In this interview, I talked to him about whether Donald Trump is a shoo-in to win the 2024 GOP presidential nomination. His views may surprise you.
There’s a widespread belief that the Republican nomination, which Trump clearly intends to run for, is his for the taking. A poll released early last month found that “46 percent of likely general election voters would back Trump being the party’s nominee—the highest level of support of any potential presidential candidate polled by more than 30 points. In second was Florida Governor Ron DeSantis, who had 13 percent support.”
Mind you, the survey was conducted by the John Bolton Super PAC, which alone calls it into question. Yet it’s in line with other recent polls which show that Trump is the clear frontrunner for the nomination and that its’ pretty much his for the asking.

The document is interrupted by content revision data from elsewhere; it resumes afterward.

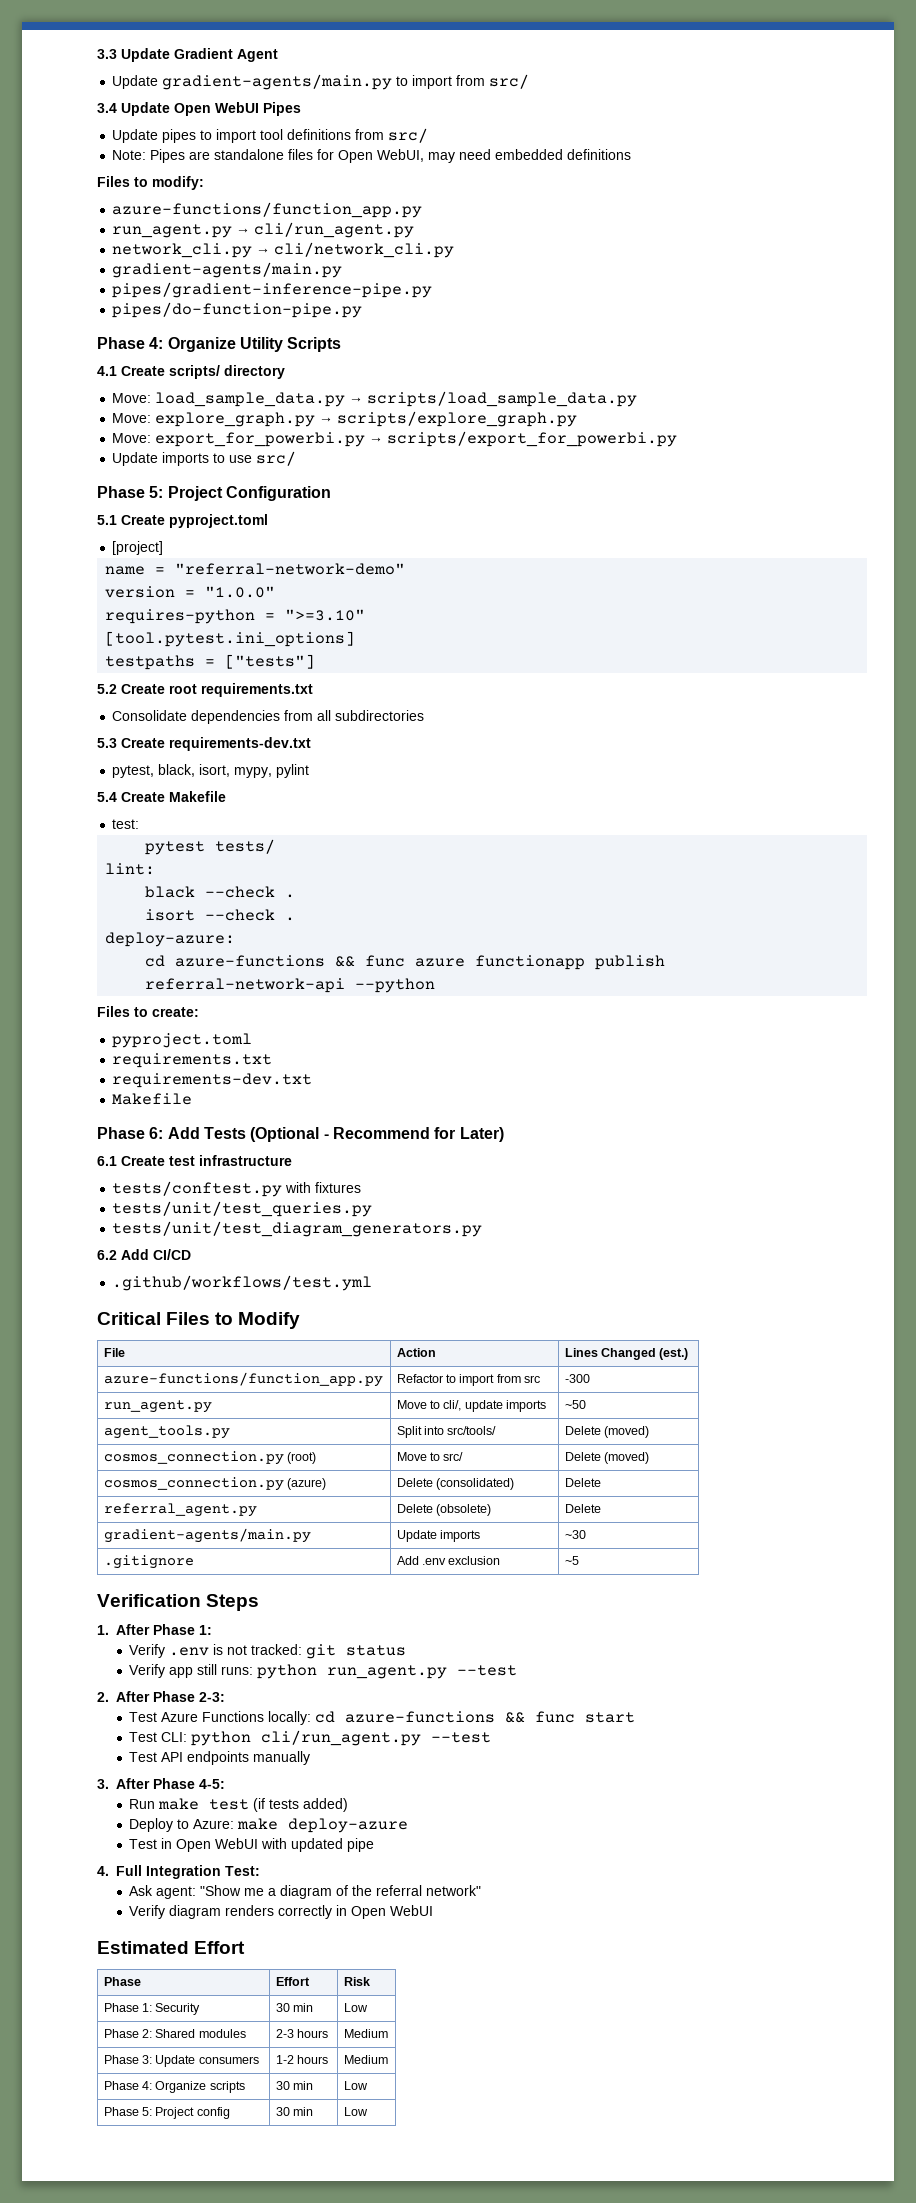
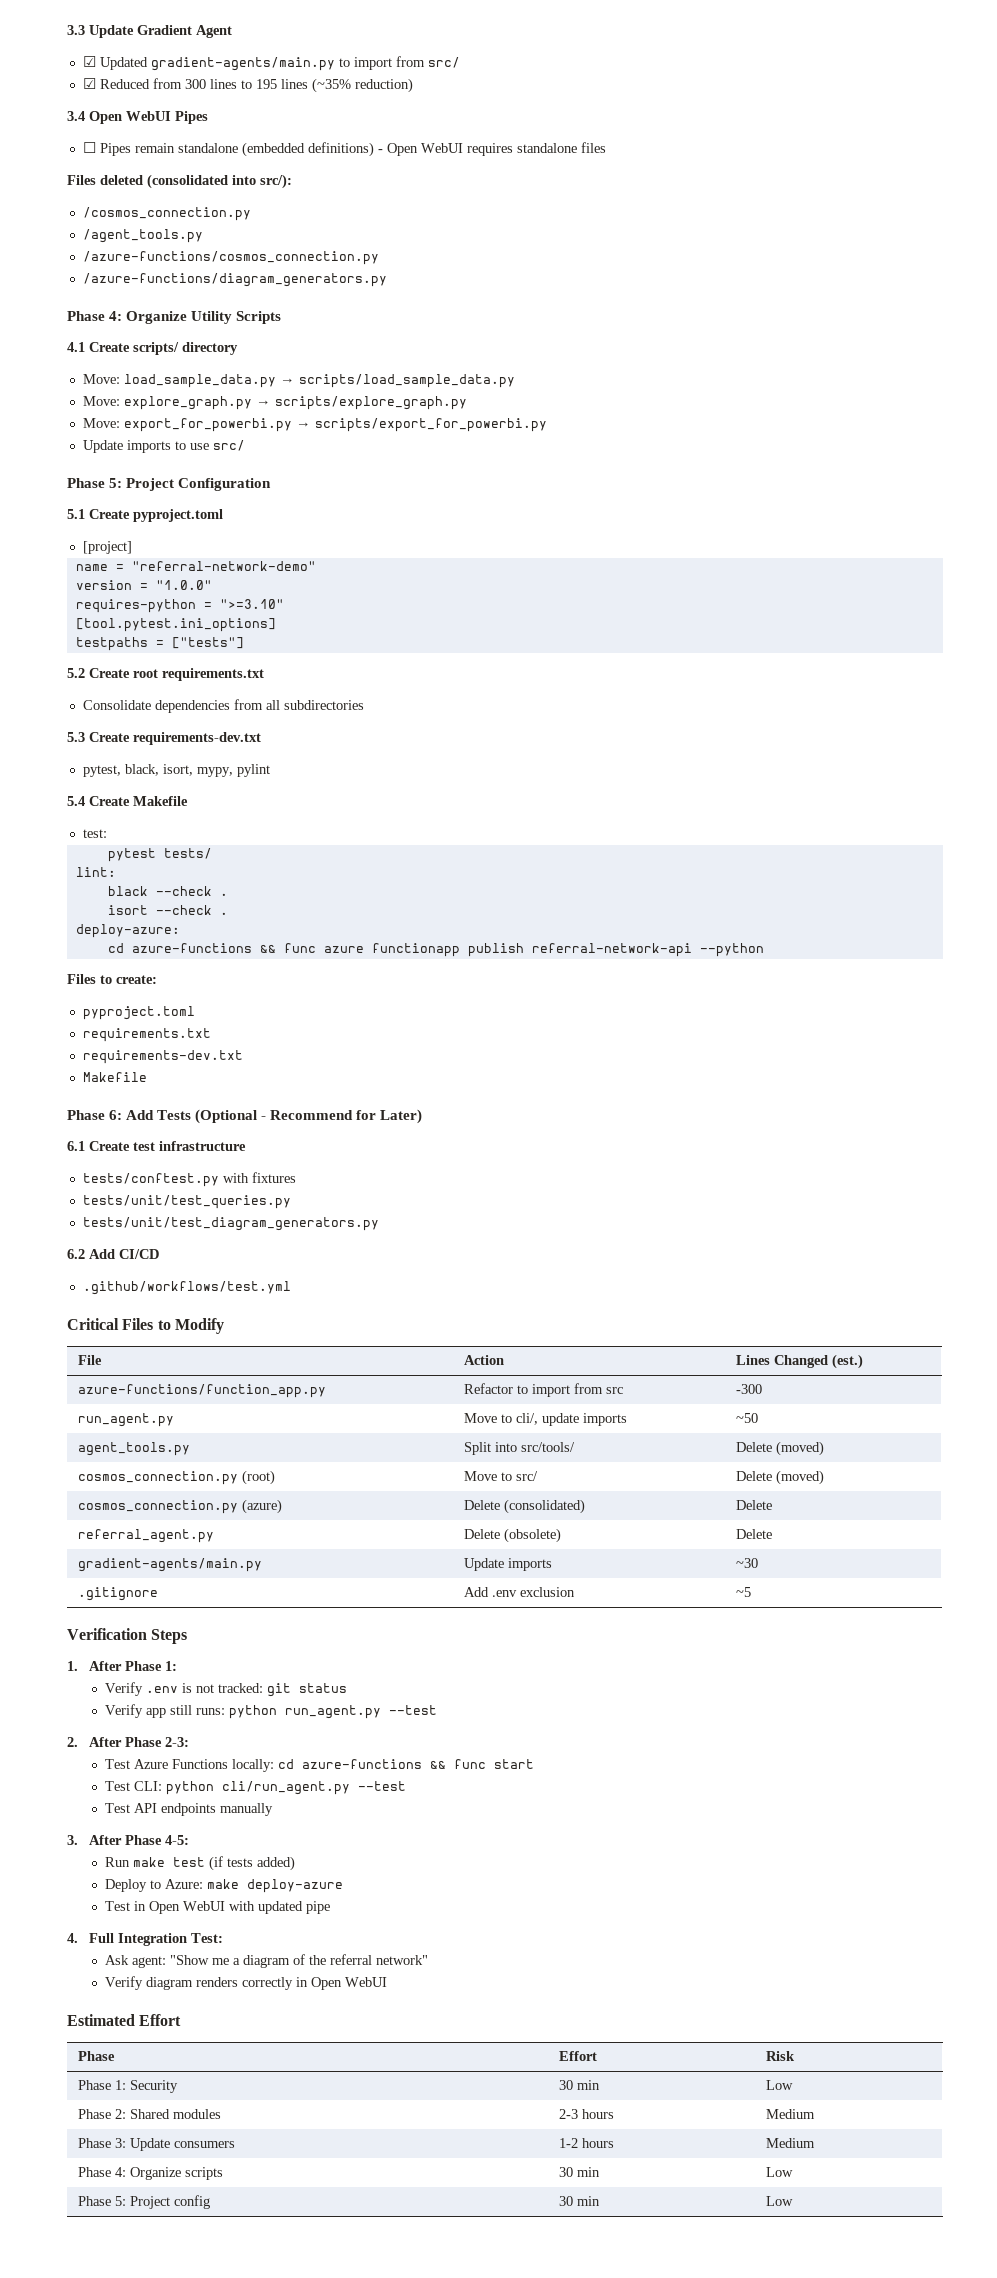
- Update gradient-agents/main.py to import from src/
+ ☑ Updated gradient-agents/main.py to import from src/
+ ☑ Reduced from 300 lines to 195 lines (~35% reduction)
- 3.4 Update Open WebUI Pipes
+ 3.4 Open WebUI Pipes
- Update pipes to import tool definitions from src/
- Note: Pipes are standalone files for Open WebUI, may need embedded definitions
- Files to modify:
- azure-functions/function_app.py
- run_agent.py → cli/run_agent.py
- network_cli.py → cli/network_cli.py
- gradient-agents/main.py
- pipes/gradient-inference-pipe.py
- pipes/do-function-pipe.py
+ ☐ Pipes remain standalone (embedded definitions) - Open WebUI requires standalone files
+ Files deleted (consolidated into src/):
+ /cosmos_connection.py
+ /agent_tools.py
+ /azure-functions/cosmos_connection.py
+ /azure-functions/diagram_generators.py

Yet I’ve spoken to a number of longtime Trump supporters, and I’m not so sure that’s true. Trump may be the frontrunner, but multiple pitfalls await him. One politically engaged urban GOP voter who supported Trump in 2016 told me she had grown disillusioned with him during his presidency and, not being a fan of Joe Biden, sat out the 2020 election. There was zero chance, she told me, that she would vote for him in in the 2024 Republican primaries. “I wouldn’t vote for Biden, who’s clearly senile, and Kamala Harris stands for nothing,” she said. “But I couldn’t vote for Trump. For the last two years of his presidency, all he did was rant on Twitter. It was all noise and no policy.”
Another political observer told me that he believed Trump has a strong grip on the hardcore GOP base, but believed he had alienated a lot of important Republican voters, especially the dwindling but important segment of moderates — by GOP standards — who are an important constituency in urban areas in some key swing states. Republican Senator Rob Portman hasn’t totally broken with Trump on the issue but he’s been regularly calling for stricter gun laws, and criticizing white supremacy, since a mass shooting in Ohio on 2019.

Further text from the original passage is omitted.